AI is Compelled to Confabulate

Put me on the spot, I’m liable to tell you any old thing

Everyone knows AI makes things up. The industry typically calls it "hallucination." That word is isn’t quite right, and the error matters.

Hallucination is perceiving something that isn't there. Confabulation is something different: the compulsion to produce an answer when you lack the information to give one. A patient with Korsakoff's syndrome doesn't choose to invent a memory; they are structurally compelled to fill the gap, because their cognition has no representation for "I don't know." The output sounds confident because confidence is the only mode available. The absence of information produces fabrication, because there is no mechanism for silence.

That is *exactly* what happens inside a transformer. The term "confabulation" is literal, not metaphorical. Standard transformers aggregate every head at each layer, even when a head has little useful signal. I suspect this contributes to fabricated citations and invented details, because individual heads lack an explicit abstention mechanism.

The standard industry response treats this as a training problem: punish the model when it makes things up (RLHF), give it access to external facts (retrieval augmentation), or teach it to critique its own output (constitutional AI). These are all patches applied after the fact. They modify a model's behaviour without touching its architecture. Therefore, what if confabulation is partly a design flaw baked into how transformers process information?

The Compulsory Contribution Problem

In a standard transformer, every attention head contributes to the layer output. There is no mechanism for silence.

The culprit is softmax normalisation. In standard attention, each "head" (a subcomponent that looks at the input and decides what's relevant) computes a set of attention weights that must sum to one. This is a mathematical guarantee. Every head distributes its full weight across the available positions. Every head produces output. There is zero architectural capacity for a head to say, "I have nothing useful to contribute here."

Think about what that means in practice. A large language model has hundreds of attention heads across dozens of layers. At any given token, many of those heads have no relevant information to offer. Perhaps the question is about chemistry and the head specialises in syntax. Perhaps the text is about medieval history and the head handles mathematical reasoning. These heads are *forced to speak anyway*. Irrelevant contributions can add noise to the model's information stream.

My hypothesis is that accumulated irrelevant contributions can encourage confident but unsupported output. That is confabulation.

Models already know this is a problem

The remarkable thing is that models have already discovered the forced-attention problem and developed a workaround. Research from 2023-2025 has shown that the beginning-of-sequence token in most language models acts as an "attention sink": absorbing enormous amounts of attention weight from heads that have nothing useful to attend to. Some heads place excess weight on this token, producing little meaningful output.
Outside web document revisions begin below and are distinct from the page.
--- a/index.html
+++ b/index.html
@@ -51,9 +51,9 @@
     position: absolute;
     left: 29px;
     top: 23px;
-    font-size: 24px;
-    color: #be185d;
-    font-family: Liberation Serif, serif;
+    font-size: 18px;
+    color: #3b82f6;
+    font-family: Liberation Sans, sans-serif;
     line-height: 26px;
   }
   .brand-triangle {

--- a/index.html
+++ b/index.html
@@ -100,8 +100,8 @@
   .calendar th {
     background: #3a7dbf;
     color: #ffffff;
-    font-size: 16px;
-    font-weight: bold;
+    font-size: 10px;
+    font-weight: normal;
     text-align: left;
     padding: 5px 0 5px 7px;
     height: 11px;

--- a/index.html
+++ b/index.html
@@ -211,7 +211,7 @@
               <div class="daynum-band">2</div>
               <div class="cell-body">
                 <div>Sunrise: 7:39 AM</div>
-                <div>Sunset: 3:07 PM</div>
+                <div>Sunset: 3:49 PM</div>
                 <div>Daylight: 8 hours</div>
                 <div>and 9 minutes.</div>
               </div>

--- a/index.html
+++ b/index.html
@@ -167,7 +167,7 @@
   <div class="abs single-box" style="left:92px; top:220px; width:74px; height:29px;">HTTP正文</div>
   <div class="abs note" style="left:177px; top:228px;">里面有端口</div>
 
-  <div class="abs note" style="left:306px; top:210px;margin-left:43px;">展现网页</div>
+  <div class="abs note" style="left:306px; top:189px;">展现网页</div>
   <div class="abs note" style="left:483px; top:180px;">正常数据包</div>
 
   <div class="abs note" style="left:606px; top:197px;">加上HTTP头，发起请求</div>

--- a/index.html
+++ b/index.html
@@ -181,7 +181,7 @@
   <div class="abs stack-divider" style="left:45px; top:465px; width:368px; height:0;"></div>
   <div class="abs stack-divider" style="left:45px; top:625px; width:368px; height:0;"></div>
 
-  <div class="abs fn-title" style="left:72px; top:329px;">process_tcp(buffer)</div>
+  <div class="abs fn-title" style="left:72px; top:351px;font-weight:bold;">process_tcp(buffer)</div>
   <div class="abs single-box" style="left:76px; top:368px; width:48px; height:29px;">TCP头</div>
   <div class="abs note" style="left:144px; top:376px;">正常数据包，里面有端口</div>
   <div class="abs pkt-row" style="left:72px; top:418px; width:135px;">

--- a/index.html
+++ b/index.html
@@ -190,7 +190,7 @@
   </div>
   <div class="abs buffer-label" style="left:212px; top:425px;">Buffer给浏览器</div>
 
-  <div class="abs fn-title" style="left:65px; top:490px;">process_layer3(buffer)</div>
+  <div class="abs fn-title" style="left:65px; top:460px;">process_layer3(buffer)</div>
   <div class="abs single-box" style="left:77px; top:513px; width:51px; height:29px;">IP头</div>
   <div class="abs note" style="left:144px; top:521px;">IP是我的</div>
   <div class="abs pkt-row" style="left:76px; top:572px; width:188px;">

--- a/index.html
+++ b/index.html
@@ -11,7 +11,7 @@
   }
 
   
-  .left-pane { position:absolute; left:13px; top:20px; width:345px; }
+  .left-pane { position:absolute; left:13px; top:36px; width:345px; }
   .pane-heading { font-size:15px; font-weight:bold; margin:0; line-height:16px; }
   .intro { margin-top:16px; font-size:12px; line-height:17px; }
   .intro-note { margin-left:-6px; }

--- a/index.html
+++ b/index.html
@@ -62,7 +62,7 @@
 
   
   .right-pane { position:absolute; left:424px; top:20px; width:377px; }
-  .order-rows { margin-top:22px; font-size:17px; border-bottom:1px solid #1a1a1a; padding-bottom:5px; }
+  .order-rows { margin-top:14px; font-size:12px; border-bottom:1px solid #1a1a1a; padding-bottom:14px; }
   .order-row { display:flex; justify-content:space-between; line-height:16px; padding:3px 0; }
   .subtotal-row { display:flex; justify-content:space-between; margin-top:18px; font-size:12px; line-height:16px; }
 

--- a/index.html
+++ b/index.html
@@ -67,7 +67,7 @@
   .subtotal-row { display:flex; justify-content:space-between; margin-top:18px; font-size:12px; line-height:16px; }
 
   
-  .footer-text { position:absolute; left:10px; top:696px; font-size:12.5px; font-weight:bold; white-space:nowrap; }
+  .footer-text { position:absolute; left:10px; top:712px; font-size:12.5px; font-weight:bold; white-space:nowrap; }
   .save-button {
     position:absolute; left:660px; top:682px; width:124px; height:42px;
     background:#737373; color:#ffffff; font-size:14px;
Vision transformers have the same issue. Meta's researchers found in 2024 that adding explicit "register tokens" (learnable placeholders with no corresponding image content) prevents artefacts caused by attention heads being forced to attend to meaningless patches.

Separate research has shown that 70-90% of attention heads can be outright removed from a trained model with minimal performance loss. Most heads, at most positions, are contributing near-nothing. They participate because the architecture demands it.

The models are trying to abstain. The architecture forbids it. So they hack around the constraint, poorly.

A simple fix: let heads choose silence

We propose a minimal architectural modification: give each attention head a learnable "null token": a position it can attend to when it has nothing useful to contribute. When a head attends to the null token, its output approaches zero. The head has voluntarily chosen not to speak.

This adds 6,144 parameters to a 494-million-parameter model. That is 0.001%: essentially free. The null tokens carry no position encoding (they represent the absence of a position), are always available regardless of where in the sequence the model is generating, and are initialised small so the model starts from its existing behaviour and learns to use them.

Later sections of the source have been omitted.